The article by Takeshita et al. is another seeming “effect” article and follows several recent articles pointing to an association between depression and a higher rate of mortality. The data are chilling: Takeshita et al. report that depressive symptoms are associated with a high mortality rate in otherwise healthy elderly subjects. The findings suggest that some aspect of the biology of depression is associated with early mortality. But what is this factor? This article does not provide an explanation, and further research is required to ferret out the cause for early mortality. Alterations in blood clotting and a high risk for arrhythmias are possible culprits that could lead to untoward consequences. They would, however, open the way for innovative interventions. For example, if depression is associated with high levels of circulating catecholamines and with arrhythmias, specific treatments could be aimed at preventing early mortality. It may be premature, however, to conclude that depression specifically leads to early mortality. Conceivably, a biological process might be at play that involves a number of somatic symptoms, some of which are depressive in nature, or there could be a biological process, such as a subtle cardiovascular dysfunction, that produces a depressive-like cast.
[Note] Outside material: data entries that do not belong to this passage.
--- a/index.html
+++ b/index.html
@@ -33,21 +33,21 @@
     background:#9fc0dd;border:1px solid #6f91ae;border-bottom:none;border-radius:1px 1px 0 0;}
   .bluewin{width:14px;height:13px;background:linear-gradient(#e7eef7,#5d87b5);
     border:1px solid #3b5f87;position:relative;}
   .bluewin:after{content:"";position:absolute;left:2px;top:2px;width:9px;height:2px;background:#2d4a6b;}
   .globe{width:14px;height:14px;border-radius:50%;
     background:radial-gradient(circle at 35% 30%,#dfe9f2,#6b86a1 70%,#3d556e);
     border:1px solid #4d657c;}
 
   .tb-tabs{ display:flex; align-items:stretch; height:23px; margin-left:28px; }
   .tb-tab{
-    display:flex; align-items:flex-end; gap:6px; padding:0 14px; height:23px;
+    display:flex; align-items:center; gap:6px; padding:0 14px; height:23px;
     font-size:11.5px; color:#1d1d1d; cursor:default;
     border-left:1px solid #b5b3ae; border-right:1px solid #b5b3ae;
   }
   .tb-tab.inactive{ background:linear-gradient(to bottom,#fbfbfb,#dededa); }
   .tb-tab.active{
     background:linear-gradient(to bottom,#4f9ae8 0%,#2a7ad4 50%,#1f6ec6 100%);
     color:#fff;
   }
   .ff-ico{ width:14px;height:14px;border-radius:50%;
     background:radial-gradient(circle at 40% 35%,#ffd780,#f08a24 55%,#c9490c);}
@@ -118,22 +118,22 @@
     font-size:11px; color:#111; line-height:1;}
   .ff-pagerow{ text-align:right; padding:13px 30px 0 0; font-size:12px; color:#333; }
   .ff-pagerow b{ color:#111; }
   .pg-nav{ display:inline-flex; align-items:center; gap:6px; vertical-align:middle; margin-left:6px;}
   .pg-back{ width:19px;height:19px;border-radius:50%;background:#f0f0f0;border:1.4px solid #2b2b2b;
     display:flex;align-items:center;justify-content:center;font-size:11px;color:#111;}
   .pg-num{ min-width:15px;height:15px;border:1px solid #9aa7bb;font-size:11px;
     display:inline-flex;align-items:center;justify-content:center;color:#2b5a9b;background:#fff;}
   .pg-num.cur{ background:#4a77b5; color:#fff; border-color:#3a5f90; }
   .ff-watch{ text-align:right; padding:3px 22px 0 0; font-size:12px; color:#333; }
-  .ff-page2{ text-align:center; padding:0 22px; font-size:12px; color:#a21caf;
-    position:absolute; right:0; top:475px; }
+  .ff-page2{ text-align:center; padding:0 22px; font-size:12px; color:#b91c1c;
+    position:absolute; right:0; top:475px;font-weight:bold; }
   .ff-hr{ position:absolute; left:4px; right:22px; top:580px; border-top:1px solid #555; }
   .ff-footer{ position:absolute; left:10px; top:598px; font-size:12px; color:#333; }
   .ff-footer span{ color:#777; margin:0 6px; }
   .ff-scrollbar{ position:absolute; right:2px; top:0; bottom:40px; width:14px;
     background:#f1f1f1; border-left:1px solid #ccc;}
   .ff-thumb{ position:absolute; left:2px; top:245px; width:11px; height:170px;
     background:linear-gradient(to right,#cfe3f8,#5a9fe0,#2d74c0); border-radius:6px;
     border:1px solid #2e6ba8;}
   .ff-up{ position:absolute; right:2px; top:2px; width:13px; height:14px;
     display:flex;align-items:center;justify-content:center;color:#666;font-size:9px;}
The study by Kendler et al. tested a hypothesis put forth previously by this group
(14) on the multifactoral causes of depression. Using a twin cohort, they elegantly dissected out the roles of early experiences (e.g., childhood abuse), genetics, substance abuse, etc., on early and later episodes of depression. The factors studied are those that we clinicians commonly see when treating depressed patients. This elegant pathway analysis might be strengthened if we had better candidates genes to add to the schematic, as well as baseline hippocampal volumes. Biology could play major roles in the seemingly psychosocial factors.
Taken together, these articles point to a number of possible causative factors as well as untoward consequences or correlates of major depression. Use of cross-sectional techniques can easily obfuscate what are truly causes and effects. Still, such research gives us important clues, and longitudinal studies can ultimately give us a better sense of the causes and effects of a troubling disorder in modern society.